Are analytics engineers software engineers?
How to scale data-as-a-product and avoid the trap of ad-hoc analyses
Before becoming a software engineer, I was an analytics engineer. So I enjoyed Tristan Handy’s latest entry in the Analytics Engineering Roundup.
Tristan’s post is a follow-up to Emily Thompson’s excellent article about scaling your data team. He focuses on one major reason data teams have trouble scaling—the cost of maintenance. Specifically, how software engineering teams approach the problem.
Software teams often spend too much time on new features and not enough on maintenance. This is a common mistake I see software teams make, especially in the startup world.
But the most common failure of analytics engineering teams is slightly different. Too often, they put all their effort into what Tristan calls data-as-a-service. Data teams constantly get pings to " do a quick pull for me" and cannot spend as much time as they’d like on everything else.
What can we do about this?
“Data as a product” gets us most of the way there. It is the idea that your data team should not be a service center for one-off requests. Instead, you should use product management techniques to build data products. These data products solve the needs of your customers (internal business users).
Yet, data-as-a-product faces a few challenges (aside from the ones Emily points out):
Sometimes you need to do analyses, not build a product. Some decisions need in-depth statistics to get right. Even if they don’t, business stakeholders often don’t have the time to dive into data.1
At smaller companies, it often just means telling analytics engineers to have a “product mindset.” While this can be useful, asking analytics engineers to both set the product vision and execute on it is a recipe for burnout. Neither will be done well.2
Analytics engineers too often see data models, BI tools, and dashboards as the only outputs we can build. We build based on the tools available to us, not users' needs.
These challenges suggest some areas where we can push data-as-a-product forward. Software engineers aren’t expected to be PMs, nor are they the primary users of the products they build. At the same time, they don’t limit themselves to working with only a few tools.
Analytics engineers as software engineers
To make data-as-a-product succeed, we need to change how we view analytics engineers. They aren't “full-stack data analysts.” Nor does their job begin and end with data modeling. Instead, we should see them as software engineers who build internal data products. And we need to structure teams the right way to make that possible.

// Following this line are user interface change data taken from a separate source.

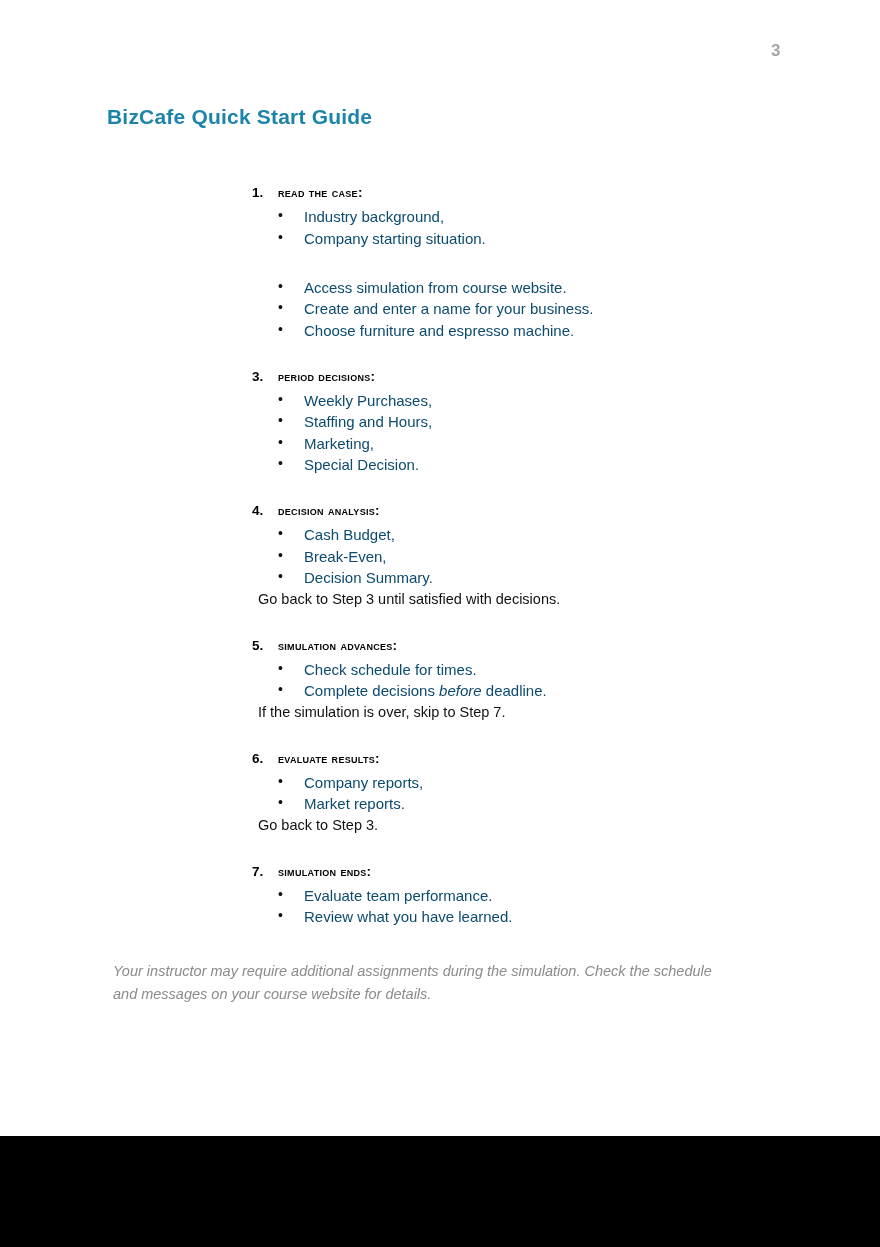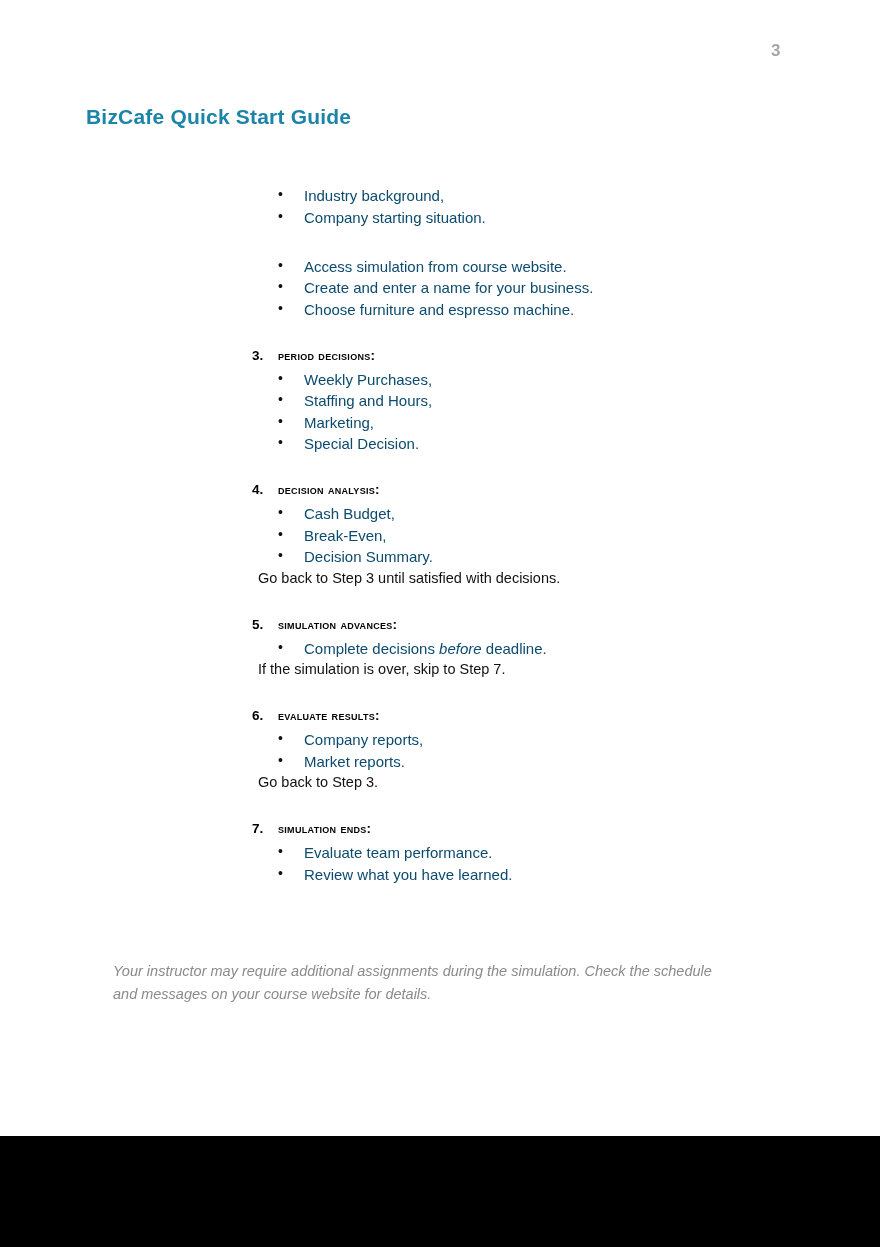"BizCafe Quick Start Guide" .doc-title { left: 86px -> 107px }
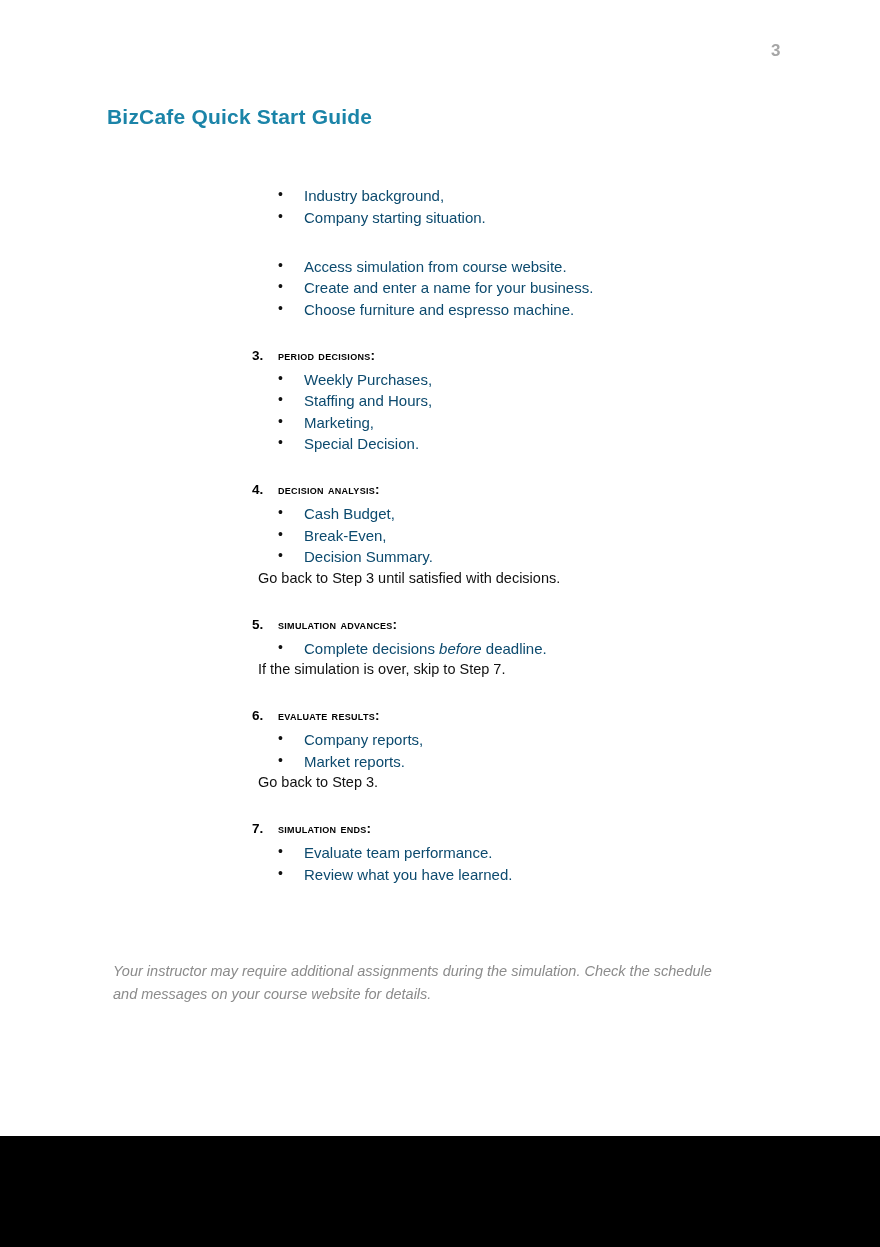"1. read the case:" div.step-head { html: none -> <div> <span>1.</span><span>Read the Case:</span> </div> }
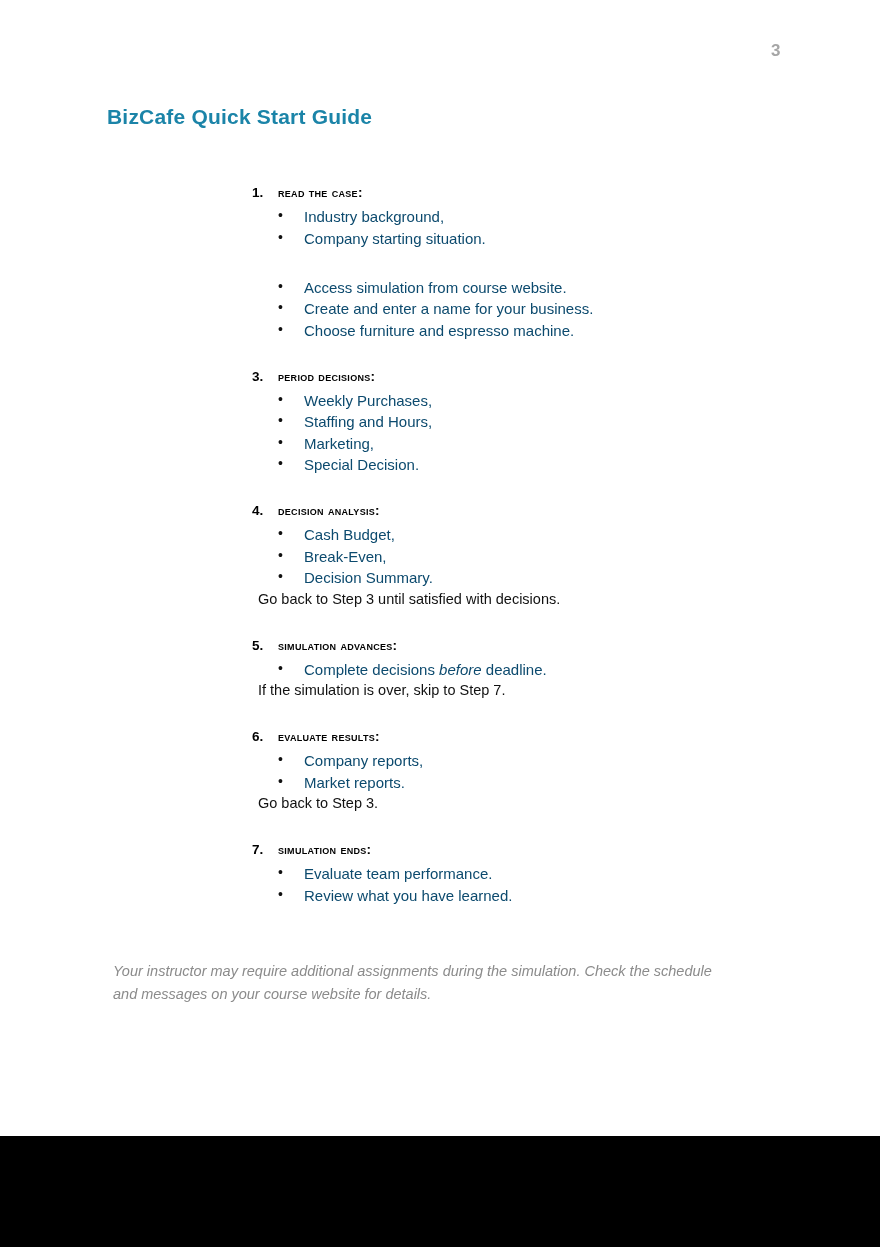"Check schedule for times." li { html: none -> <li>Check schedule for times.</li> }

In my ideal data team structure, analytics engineering is set up like a software team. The team builds products for data analysts and business users:
Business users are responsible for (and have the tools to do) “quick pulls." Meanwhile, analysts (aligned to business units) do in-depth analyses.
Back-end analytics engineers maintain the warehouse and build data models and APIs to expose the data.3
Front-end analytics engineers build user-facing products on top of the data. That may include a BI tool and dashboards. But it could also mean (for example) building data into tools like Salesforce via Reverse ETL. Or creating internal Hex (or even React) apps for stakeholders.
A data PM sets the product vision and roadmap. They bring the same level of focus on customer needs that a PM would to a software engineering team.4
But achieving this vision is hard.
Why? For one, it requires investing in many roles whose responsibilities we usually throw on one person or the entire data team.
Often that’s done to save costs, especially at smaller startups and nonprofits. That is fair enough—as Emily says, “data teams are always under-resourced.” And I am not opposed to having “full stack analytics engineers.” Many software engineers work across the front end and back end successfully! But I find front-end vs back-end is a useful way to think about analytics engineering even if it’s just one person doing the work.5
The second problem is that business users often don’t have the tools, knowledge, or confidence to do “quick pulls” themselves. Without those, simple data pulls will just get pushed onto analysts’ plates.
However, this isn’t just about roles. It’s also about responsibilities, and analytics engineers will have to take on some new ones to make self-service possible:
Focusing on building scalable, user-friendly data applications, not just data models. Today’s BI tools are frankly not good enough to be the only front-end we expose to users
Using the right tool for the job (whether an off-the-shelf tool or a programming language). Analytics engineers should be comfortable working with multiple languages and even managing infrastructure
As Tristan mentions, saying “no” to asks that don’t add value or create heavy maintenance burdens
Often, it seems like we define an analytics engineer as “someone who uses dbt to build data models.” But a better definition is “someone who uses code and tools (often dbt) to build internal data products.” Put that way, it is clear that analytics engineering isn't just similar to software engineering. It is software engineering.
Analytics engineers are a subset of software engineers, just like web or mobile developers. We will all benefit when analytics engineers start to see themselves that way.
Thanks to David Jayatillake for his generous feedback and advice on this article
This is why I’m building Hermes, an open-source tool that lets business users ask data questions in plain English.
Note that we almost never ask the same of a software engineer
This doesn’t have to be a REST API. It could be well-documented SQL interfaces
PMs will intuitively get Emily’s great point that “anyone who shows interest in data, no matter what the motivation, is a potential customer” and be able to help build the right products for them.
The data PM role, however, should always be separate.